Keywords: male infertility; oxidative stress; semen analysis; sperm DNA fragmentation; sperm function; varicocele; varicocelectomy
|How to cite this article:|
Majzoub A, Esteves SC, Gosálvez J, Agarwal A. Specialized sperm function tests in varicocele and the future of andrology laboratory. Asian J Androl 2016;18:205-12
|How to cite this URL:|
Majzoub A, Esteves SC, Gosálvez J, Agarwal A. Specialized sperm function tests in varicocele and the future of andrology laboratory. Asian J Androl [serial online] 2016 [cited 2020 Jan 26];18:205-12. Available from: http://www.ajandrology.com/text.asp?2016/18/2/205/172642 - DOI: 10.4103/1008-682X.172642
| Introduction|| |
Few are the cases in the medical literature that has been extensively researched yet remain coupled with controversies. Varicocele is one good example where its main dispute is choosing the ideal patient who would undoubtedly benefit from surgery as treating a varicocele is not necessarily helpful to all affected patients. Varicocele is a common medical condition that is prevalent in about 15% of the general male population.  This rate is much higher among patients presenting with infertility, in the range of 40%-50%.  The high prevalence of varicocele is one reason for the skepticism it carries. Another reason is its occurrence in men with normal fertility.

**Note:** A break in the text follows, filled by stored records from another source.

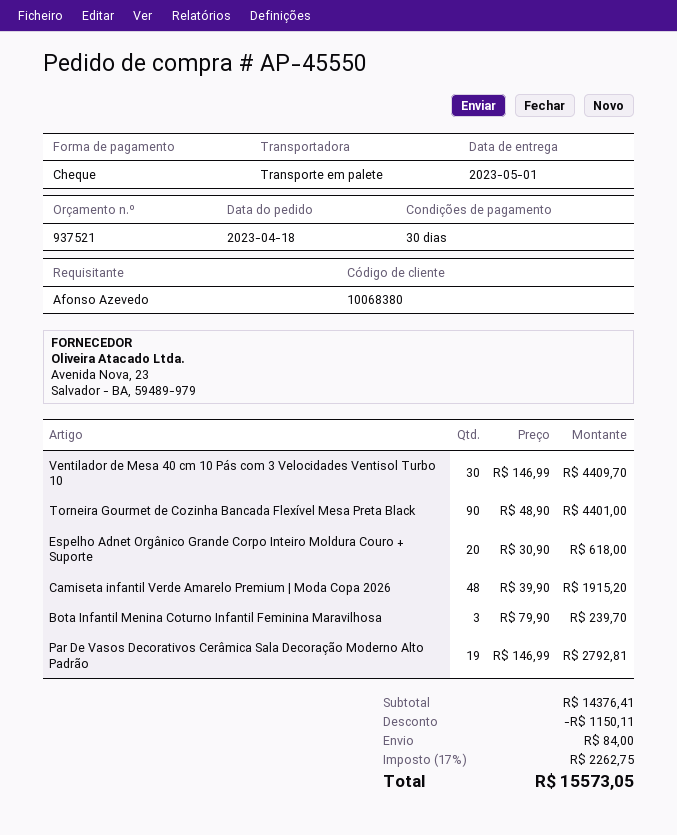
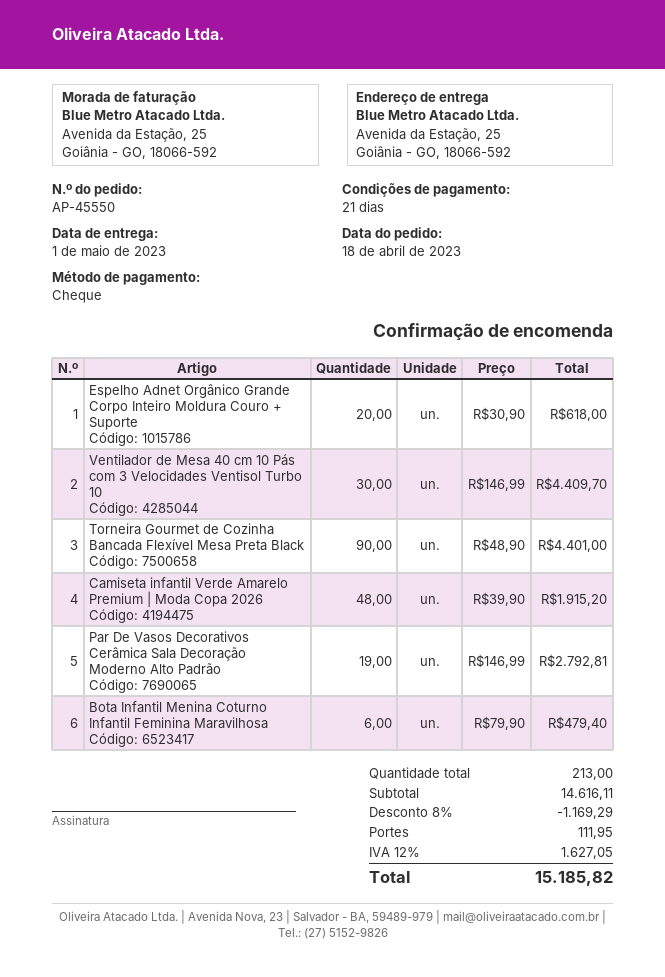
payment terms: 30 days -> 21 days
Bota Infantil Menina Coturno Infantil Feminina Maravilhosa: 3 x 79.90 = 239.70 -> 6 x 79.90 = 479.40
subtotal: 14376.41 -> 14616.11
discount: 1150.11 -> 1169.29
shipping: 84.00 -> 111.95
tax: 17% = 2262.75 -> 12% = 1627.05
total: 15573.05 -> 15185.82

Numerous studies have linked varicocele to abnormalities in semen parameters and, importantly, demonstrated significant improvement in these parameters after surgery. , These findings, however, may be of limited clinical significance as the main outcome for infertile couples is delivery of a healthy baby rather than improvements in sperm quality. On the contrary, the likely benefit of varicocelectomy on natural pregnancy rates can only be truly evaluated in couples whose female factor infertility has been excluded. As a matter of fact, few prospective studies are available taking into consideration female partners fitting the aforementioned criterion and live birth rate as the primary outcome. ,, While most of them confirmed that sperm quality is generally improved after varicocele repair, the effect of the intervention on pregnancy outcome is more equivocal. The most recent Cochrane meta-analysis on the effects of varicocele repair in subfertility included ten RCTs involving 894 men.  The combined fixed-effect odds ratio (OR) of the 10 studies for the outcome of pregnancy was 1.47 (95% CI: 1.05-2.05), thus suggesting a benefit of varicocele treatment over expectant management in subfertile couples in whom varicocele was the only abnormal finding. Due to the high heterogeneity of included studies and lack of randomized controlled trials with live birth as the primary outcome measure, it is clear that more research is needed to elucidate the true benefit of repairing varicoceles on pregnancy outcome.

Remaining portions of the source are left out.